The two authors cite a litany of facts and figures and draw on examples from major cities across the U.S. in defence of their primary thesis: the age of the car must end.
Seven-hundred cyclists and 6,000 pedestrians die every year in the U.S. at the hands of the automobile, another 110,000 are injured, they write.
The average American works from the beginning of January till the end of March to pay for his or her automobile and spends about a month per year traveling in it -- one of every six waking hours.
Aside from some of the more obvious negative aspects of the automobile -- like automobile fatalities and injuries, noise and air pollution and urban congestion -- Mugyenyi and Engler find a lot more to blame on cars. Climate change, obesity, cancer, unemployment, racial segregation, poverty and even terrorism, they write, are all the result of cars and car culture.
It can't last forever, say Mugyenyi and Engler of car-domination. "It is easy to forget that evolutionary dead ends are more common than successful species," they write. "It seems likely that this will be the fate of Homo Automotivis."
'A crash or a whimper?'
"Will the end of automobility arrive with a crash or with a whimper?" they ask. "Are humans smart enough to see the signs of imminent destruction and change before it is too late?"
It's time to organize an uprising against private automobility and in a handful of cities around the world this "organized uprising" is already underway, they say.
Critical Mass, for example, which takes place on the last Friday of every month in more than 300 cities around the world, often pits angry motorists against a "mass" of cyclists, sometimes numbering in the thousands, who clog city streets and bring automobile traffic to a halt.
So-called "corkers" speed ahead of the pack to block intersections. One particular method of corking, called the "Chicago hold-up," has cyclists lift their bikes in the air to form the blockade.
The Vancouver chapter of Critical Mass calls it "a grassroots reclamation of public space" that allows "cyclists and other self-propelled people to move safely and comfortably through city streets in a car-free space."

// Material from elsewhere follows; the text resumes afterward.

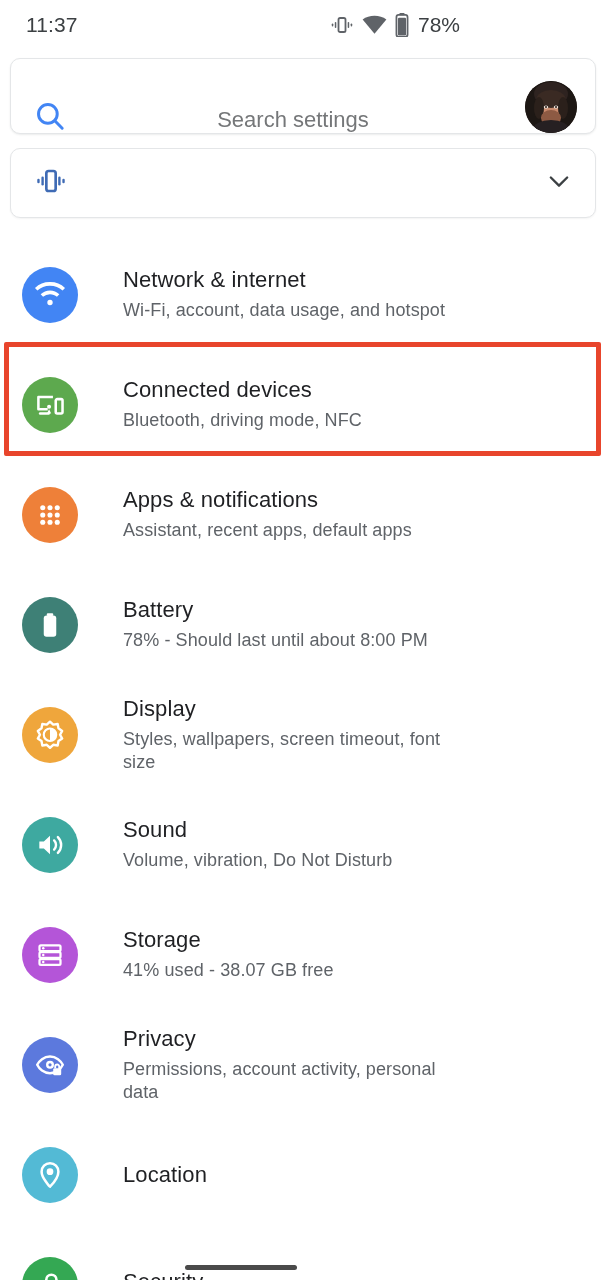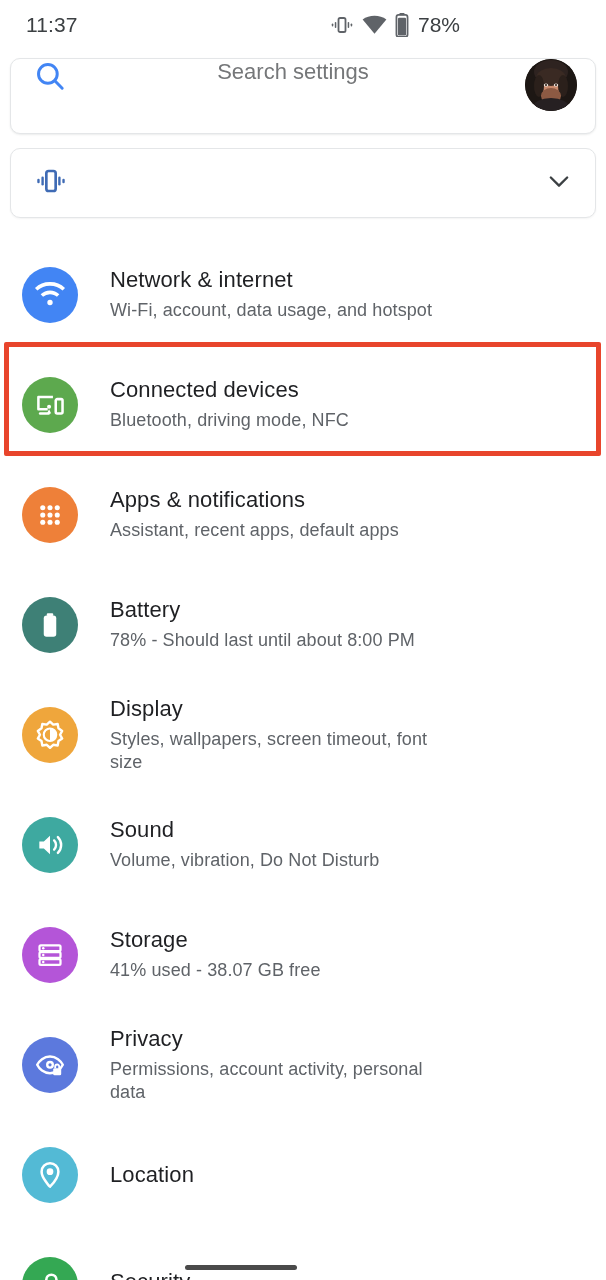"Search settings" .searchbar { align-items: flex-start -> flex-end }
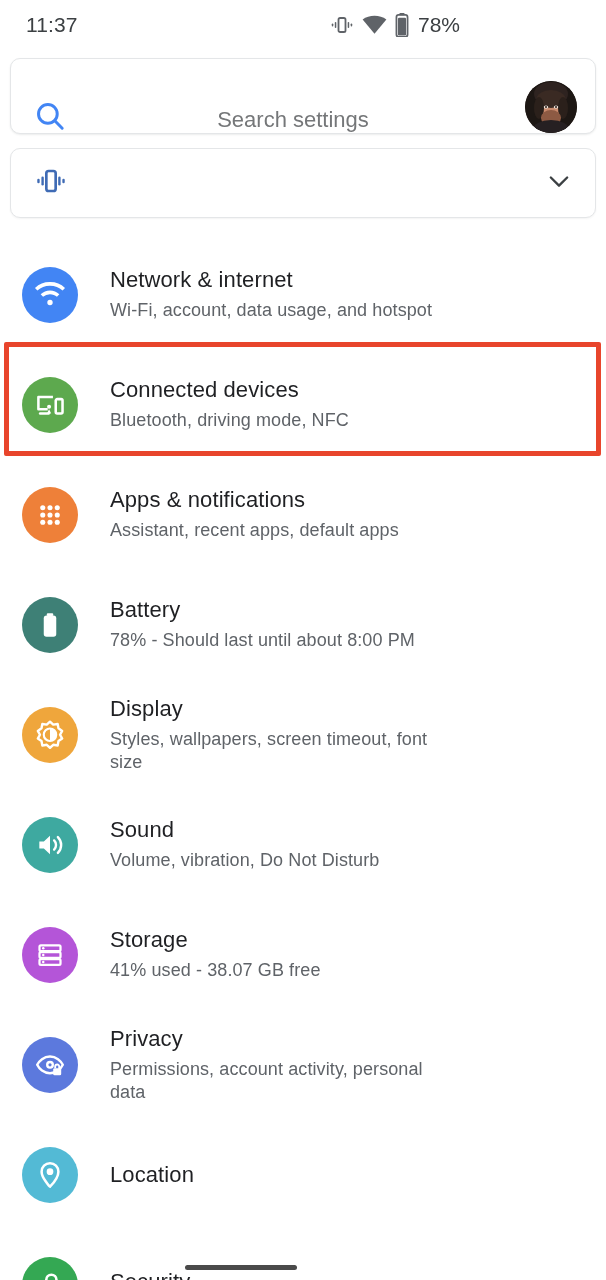"Network & internet" .row-text { margin-left: 32px -> 45px }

But this "protest ride" sometimes ends in tragedy. In February an amateur video surfaced that shows a speeding motorist ploughing through a pack of more than 100 Critical Massers in Brazil. At least 40 were injured, but no one was killed, according to reports.
Other events aren't protest-oriented, but seek to raise awareness for the cyclist movement nonetheless. Earlier this month Vancouver hosted bike-to-work week and Velopalooza 2011, which includes more than 100 different rides and events over the first part of June. The city will celebrate Car-free Day later this month, an event that occurs in 1,500 cities around the world.
"One great thing about protesting the car is that street demos against auto domination make a political statement and simultaneously disrupt traffic," write Mugyenyi and Engler.
More cyclists, fewer crashes
Whenever cries of war sound in the land, there will be voices urging compromise, coexistence. A voice asking why everyone can't just get along.
That was the voice most often heard at an all-day conference in Vancouver titled "Changing Lanes: Improving the Bike Car Relationship on Canada's Roads." Hosted by the Canadian Automobile Association, the event brought a group of panelists together to further the conversation between cyclists and motorists.
Jennifer Dill, a transportation researcher in Oregon, presented findings that illustrate a virtuous circle of statistics in Portland.
"As more cyclists have been on the road, we are seeing the incidence of crashes going down," she said. It's a concept she calls "safety in numbers" because it raises the likelihood that drivers on the road are also sometimes cyclists, and therefore more aware of the exposed riders. Likewise, said Dill, as the safety level rises, more cyclists take to the roads.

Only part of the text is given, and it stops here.